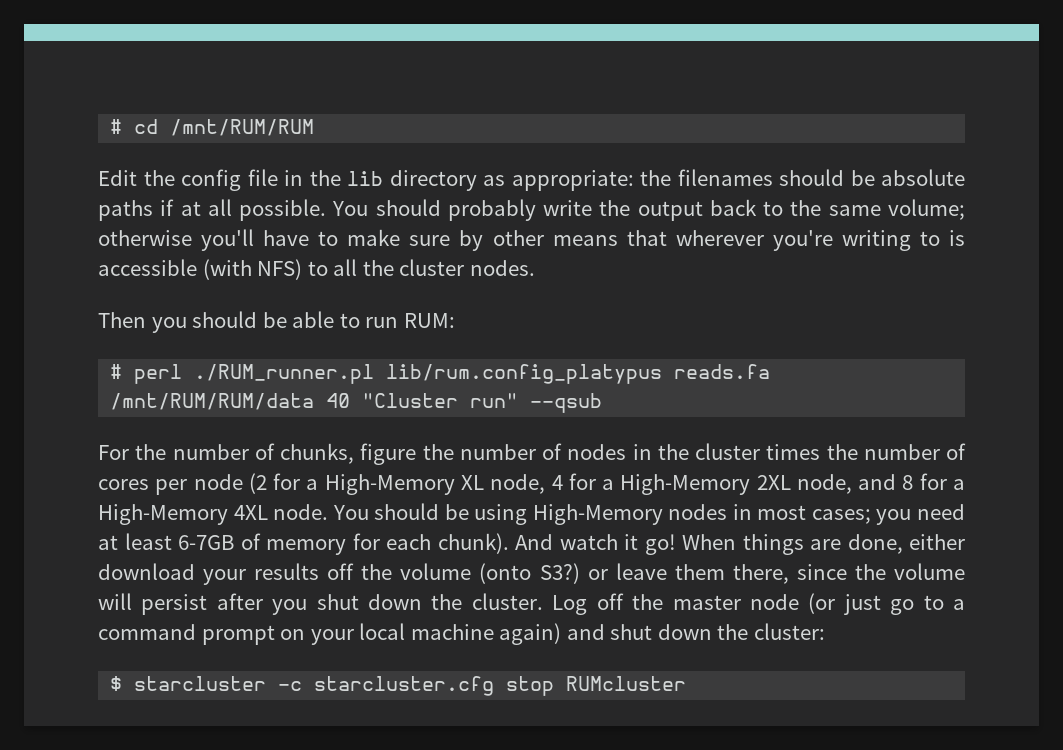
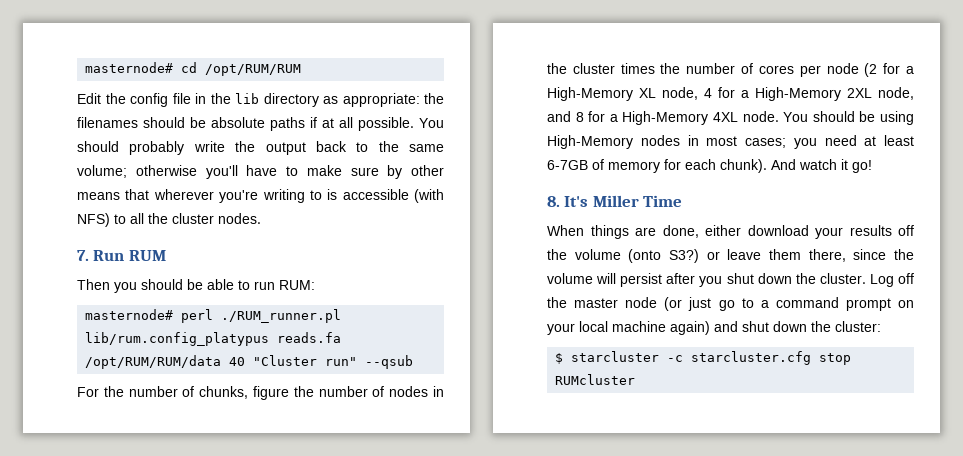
[110,119,315,136] # cd /mnt/RUM/RUM -> [85,62,302,76] masternode# cd /opt/RUM/RUM
(535, 268) none -> [77,250,166,261] // 7. Run RUM
[110,364,123,379] # -> [85,309,174,320] masternode#
[110,393,315,410] /mnt/RUM/RUM/data -> [85,355,222,369] /opt/RUM/RUM/data
(676, 544) none -> [547,195,683,207] // 8. It's Miller Time //

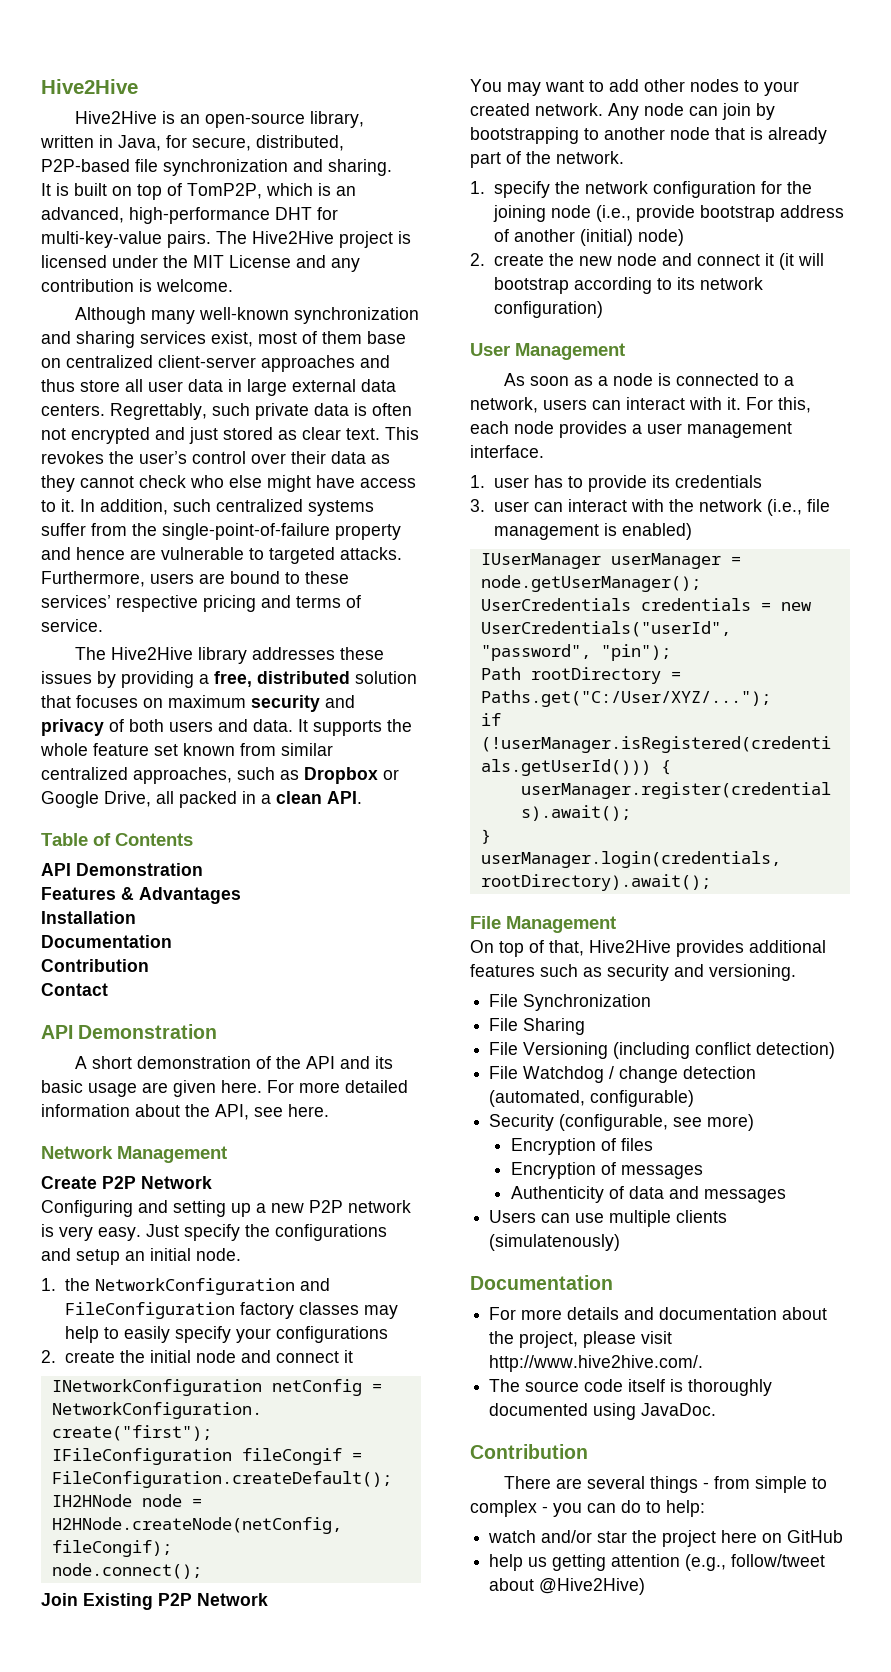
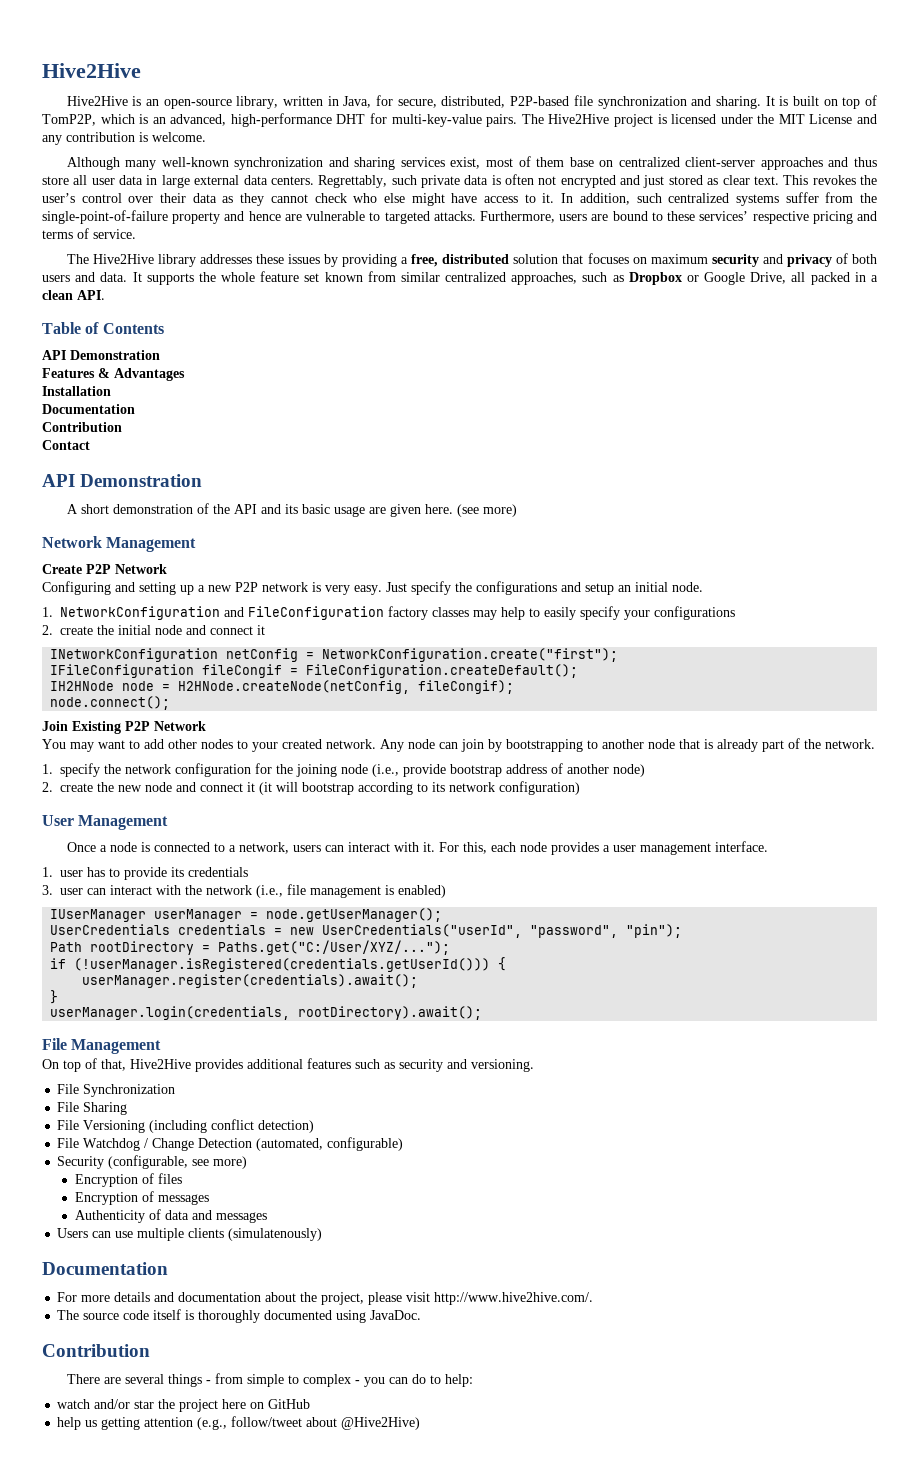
(392, 167) // -> (761, 102) none
[267,1080,408,1093] [41,1104,329,1120] For more detailed information about the API, see here. -> [456,504,517,517] (see more)
[64,1278,90,1291] the -> (53, 612) none
[579,229,633,246] (initial) -> (609, 769) none
[504,373,594,386] As soon as -> [66,842,96,852] Once
[619,1066,757,1083] change detection -> [152,1138,253,1151] Change Detection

◆ WHAT IS NEEDED: Look over the listing and return each line that holds "none".

◆ OUTPUT FOR THIS EXERCISE:
(535, 268) none -> [77,250,166,261] // 7. Run RUM
(676, 544) none -> [547,195,683,207] // 8. It's Miller Time //
(392, 167) // -> (761, 102) none
[64,1278,90,1291] the -> (53, 612) none
[579,229,633,246] (initial) -> (609, 769) none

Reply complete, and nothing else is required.